Przyjemnie prezentują się również pozostałe tytuły Bethesdy – Fallout 4 oraz Skyrim dają możliwość zatopienia się w nowym świecie, a są to dwa duże tytuły, które pozwalają z zaciekawieniem przyglądać się kolejnym ruchom dużych wydawców, bo nie jest raczej sekretem, że VR (jak każda raczkująca technologia) potrzebuje dobrych, ciekawych i długich przygód. Odstraszyć w tym wypadku potrafi cena, bo 259,99 zł za już leciwego Skyrima brzmi abstrakcyjnie, ale czego się nie robi dla polowania na smoki?
Nie mogę się przy tym doczekać, gdy w końcu będę miał okazję sprawdzić HTC Vive Pro – nowa generacja gogli oferuje lepszą jakość rozgrywki, a dodatkowy adapter pozwoli na uwolnienie się od kabli. VIVE Wireless ma zadziałać również ze standardowym HTC Vive, więc jestem przekonany, że propozycja może okazać się strzałem w dziesiątkę.
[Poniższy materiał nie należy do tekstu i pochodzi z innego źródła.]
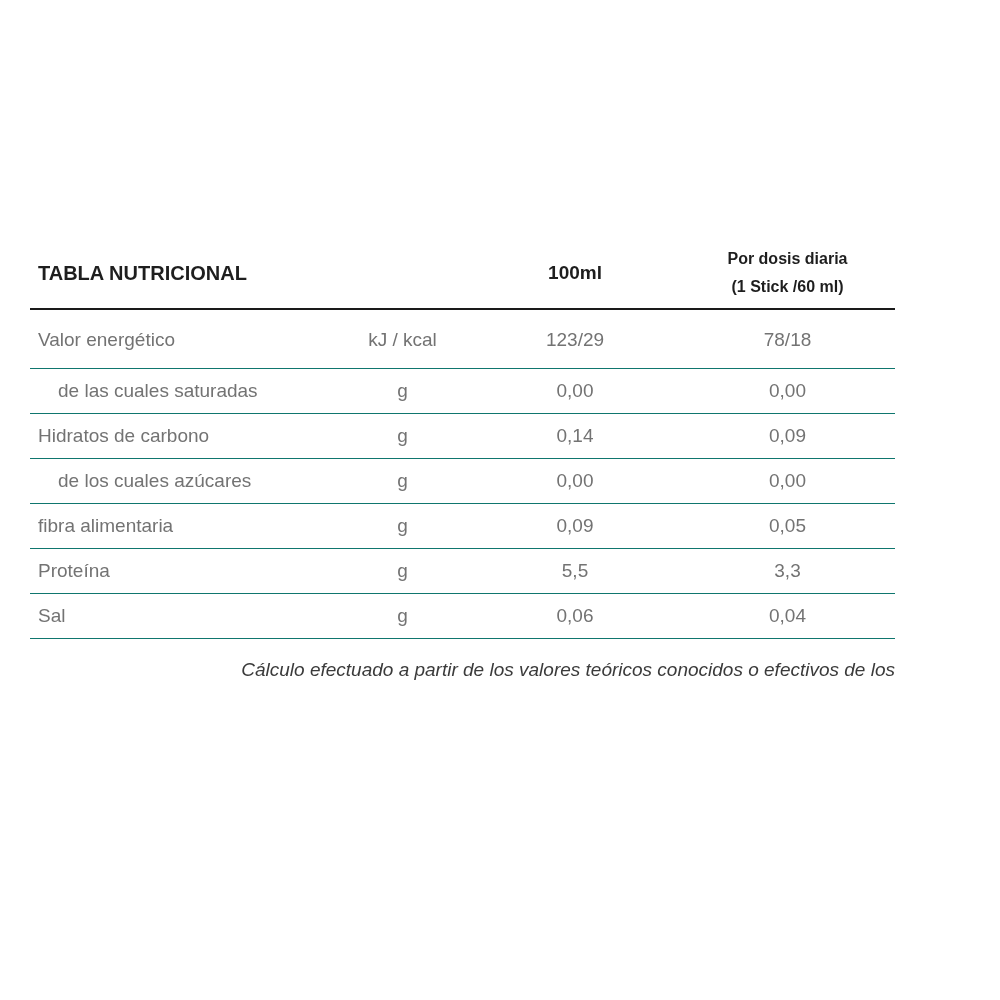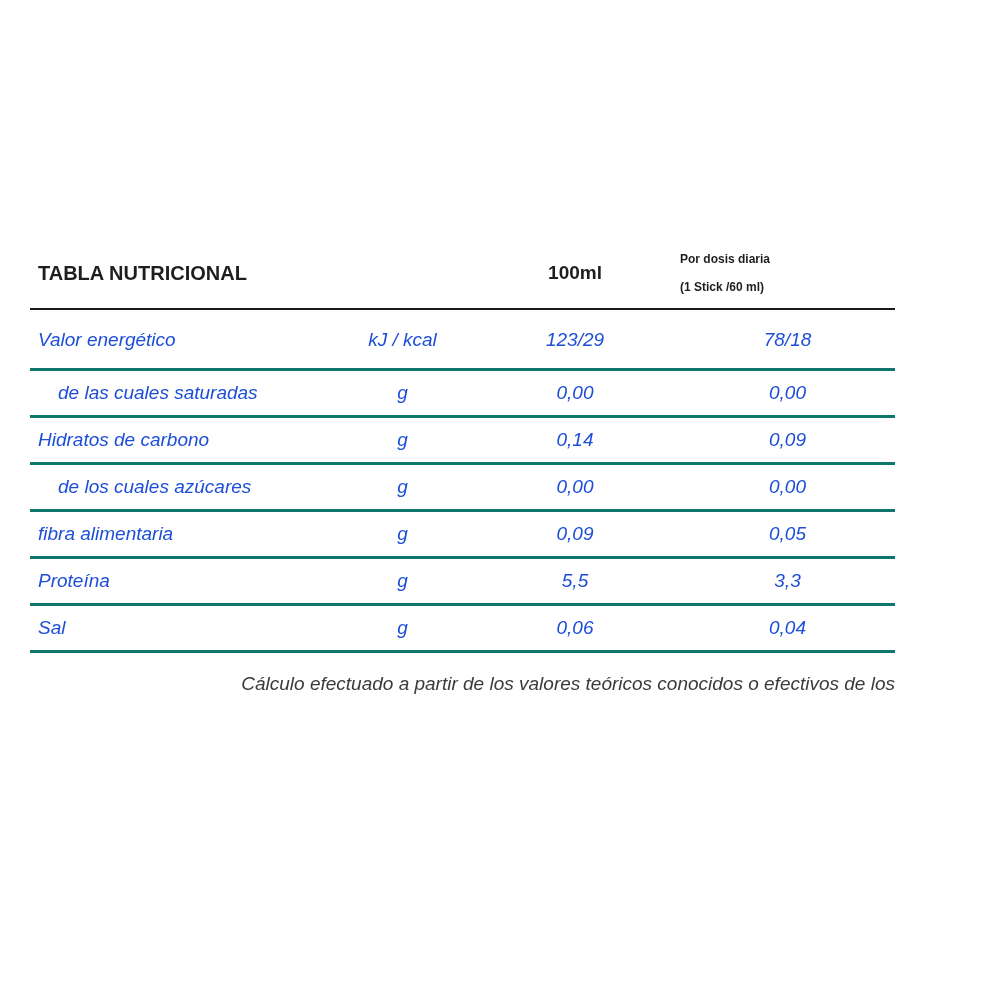--- a/index.html
+++ b/index.html
@@ -40,30 +40,29 @@
     color: #1e1e1e;
     font-size: 20px;
     height: 70px;
     vertical-align: middle;
     padding: 0;
     border-bottom: 2px solid #1a1a1a;
   }
   th.h-label { text-align: left; padding-left: 8px; }
   th.h-unit  { text-align: center; }
   th.h-100ml { text-align: center; font-size: 19px; }
-  th.h-dose  { text-align: left; font-size: 12px; line-height: 28px; font-weight: bold; }
+  th.h-dose  { text-align: center; font-size: 16px; line-height: 28px; font-weight: bold; }
 
   tbody td {
     font-size: 19px;
-    color: #1d4ed8;
+    color: #737373;
     height: 44px;
     vertical-align: middle;
     padding: 0;
-    border-bottom: 3px solid #0f766e;
-    font-style: italic;
+    border-bottom: 1px solid #0f766e;
   }
   tbody tr.row-first td { height: 56px; padding-top: 2px; }
   td.cell-label { text-align: left; padding-left: 8px; }
   tr.indent td.cell-label { padding-left: 28px; }
   td.cell-unit  { text-align: center; }
   td.cell-100ml { text-align: center; }
   td.cell-dose  { text-align: center; }
 
   .footnote {
     margin-top: 12px;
Do pełni szczęścia brakuje jednego
Nadal nie mogę zaliczyć się do największych entuzjastów wirtualnej rzeczywistości, ale chętnie sprawdzam nowe propozycje. HTC Vive zrobiło na mnie dobre wrażenie, bo nie jest już teraz problemem poznanie wyczekiwanych gier w nowej jakości z laptopem w tle, a całość działa bardzo sprawnie. Teraz brakuje w tym wszystkim jednego – odpowiedniego wsparcia dużych produkcji, bo choć między innymi na SteamVR nie brakuje najróżniejszych propozycji, to jednak wciąż nie mogę mówić, by jakikolwiek sprzęt VR potrafił mnie zachęcić do siebie właśnie dzięki grom. Technologii wciąż brakuje prawdziwych system sellerów.
A jak to wygląda u Was – próbowaliście połączenia gamingowy laptop + wirtualna rzeczywistość? Wyczekujecie na nową generację gogli VR?